▸ WORK REQUEST:
Give again, exactly as written, each line of the material below starting at the line that contains "[412,742,474,750] Green State" and ending at the line that contains "[648,970,681,978] [412,987,446,996] Green". Both ends count, and no other line does.

▸ RECORD EXCERPTS:
============

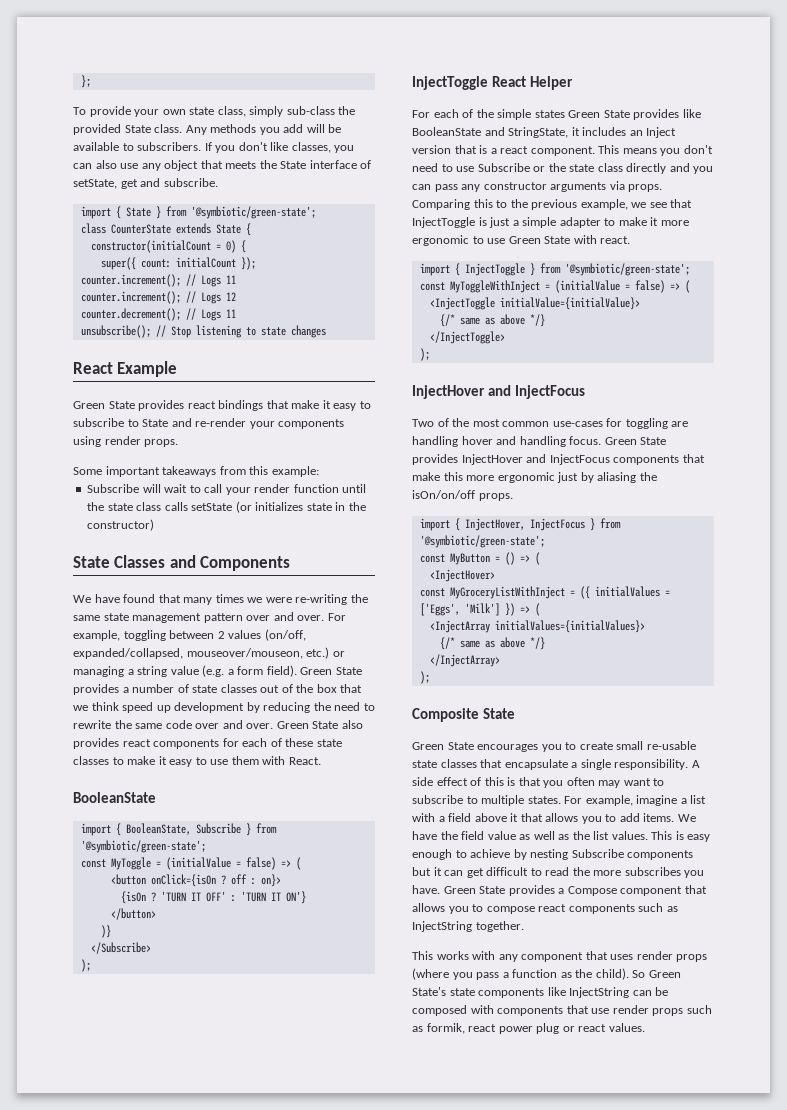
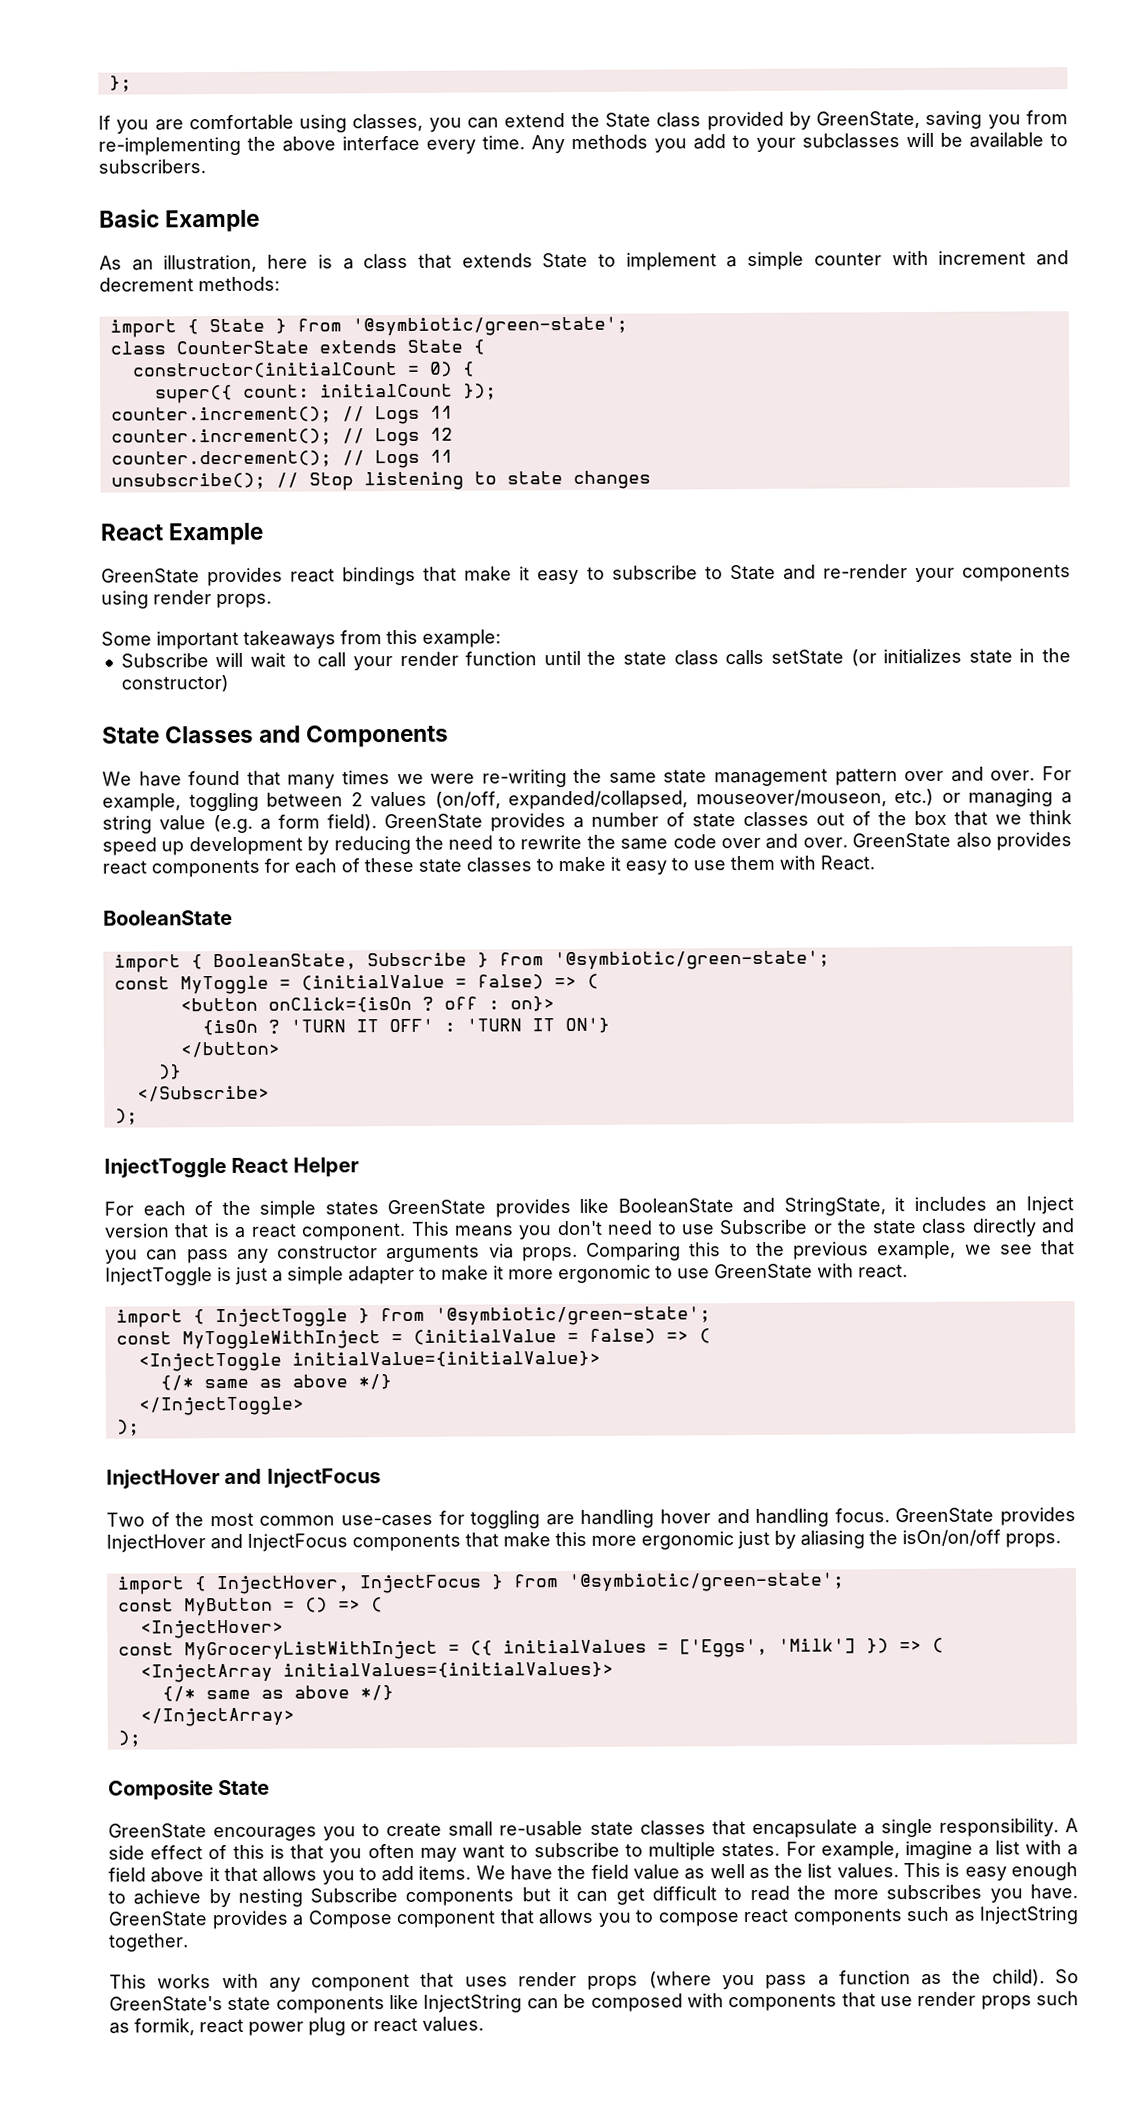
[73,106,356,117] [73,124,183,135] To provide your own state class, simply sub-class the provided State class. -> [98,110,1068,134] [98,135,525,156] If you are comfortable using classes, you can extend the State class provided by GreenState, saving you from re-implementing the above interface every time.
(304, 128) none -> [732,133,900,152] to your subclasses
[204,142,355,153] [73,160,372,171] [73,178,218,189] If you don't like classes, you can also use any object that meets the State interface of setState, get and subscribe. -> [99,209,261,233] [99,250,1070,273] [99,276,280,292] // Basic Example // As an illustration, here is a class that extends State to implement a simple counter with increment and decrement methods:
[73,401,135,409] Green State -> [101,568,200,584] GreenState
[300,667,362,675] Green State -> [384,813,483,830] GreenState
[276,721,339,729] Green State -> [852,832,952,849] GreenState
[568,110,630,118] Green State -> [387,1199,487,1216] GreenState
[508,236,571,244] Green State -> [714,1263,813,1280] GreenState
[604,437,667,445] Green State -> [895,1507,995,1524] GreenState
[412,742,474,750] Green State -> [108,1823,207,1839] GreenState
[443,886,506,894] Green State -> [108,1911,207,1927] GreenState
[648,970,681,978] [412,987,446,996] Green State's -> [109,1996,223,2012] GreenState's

============

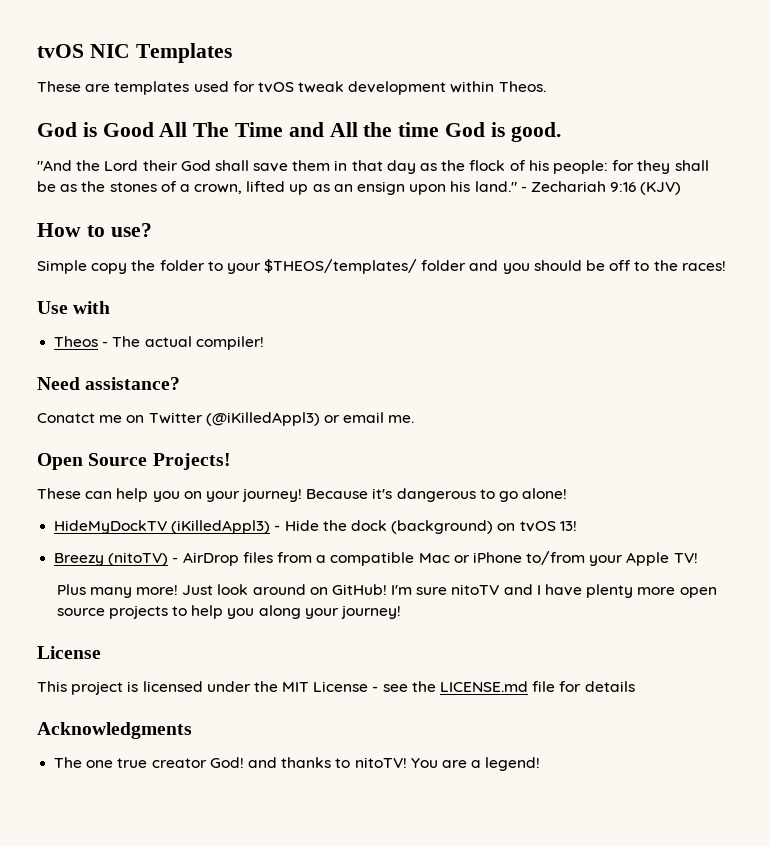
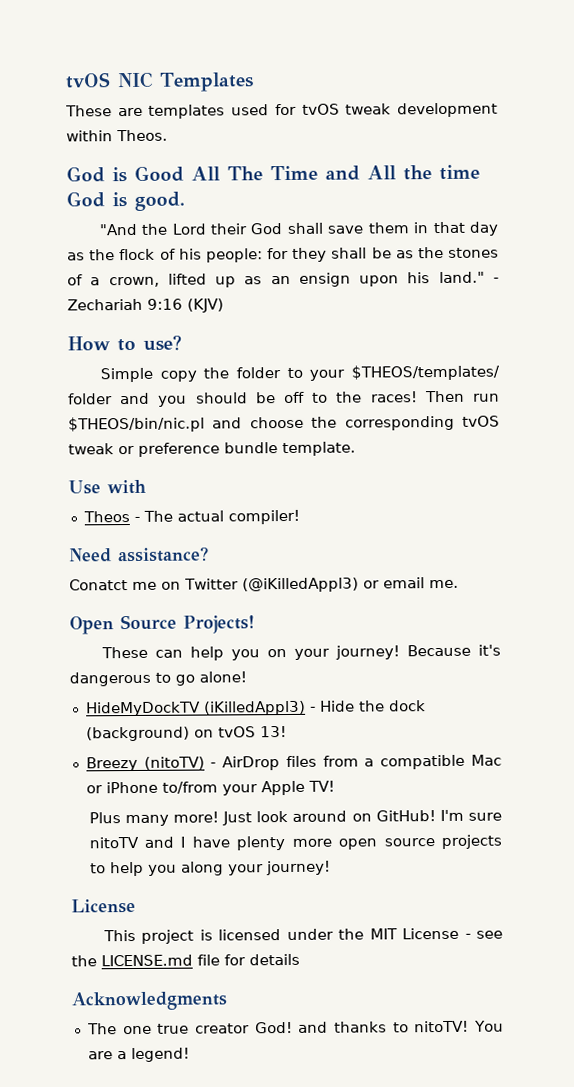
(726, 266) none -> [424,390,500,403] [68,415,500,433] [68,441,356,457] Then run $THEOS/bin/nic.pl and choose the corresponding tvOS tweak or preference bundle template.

============

▸ TASK RESULT:
[412,742,474,750] Green State -> [108,1823,207,1839] GreenState
[443,886,506,894] Green State -> [108,1911,207,1927] GreenState
[648,970,681,978] [412,987,446,996] Green State's -> [109,1996,223,2012] GreenState's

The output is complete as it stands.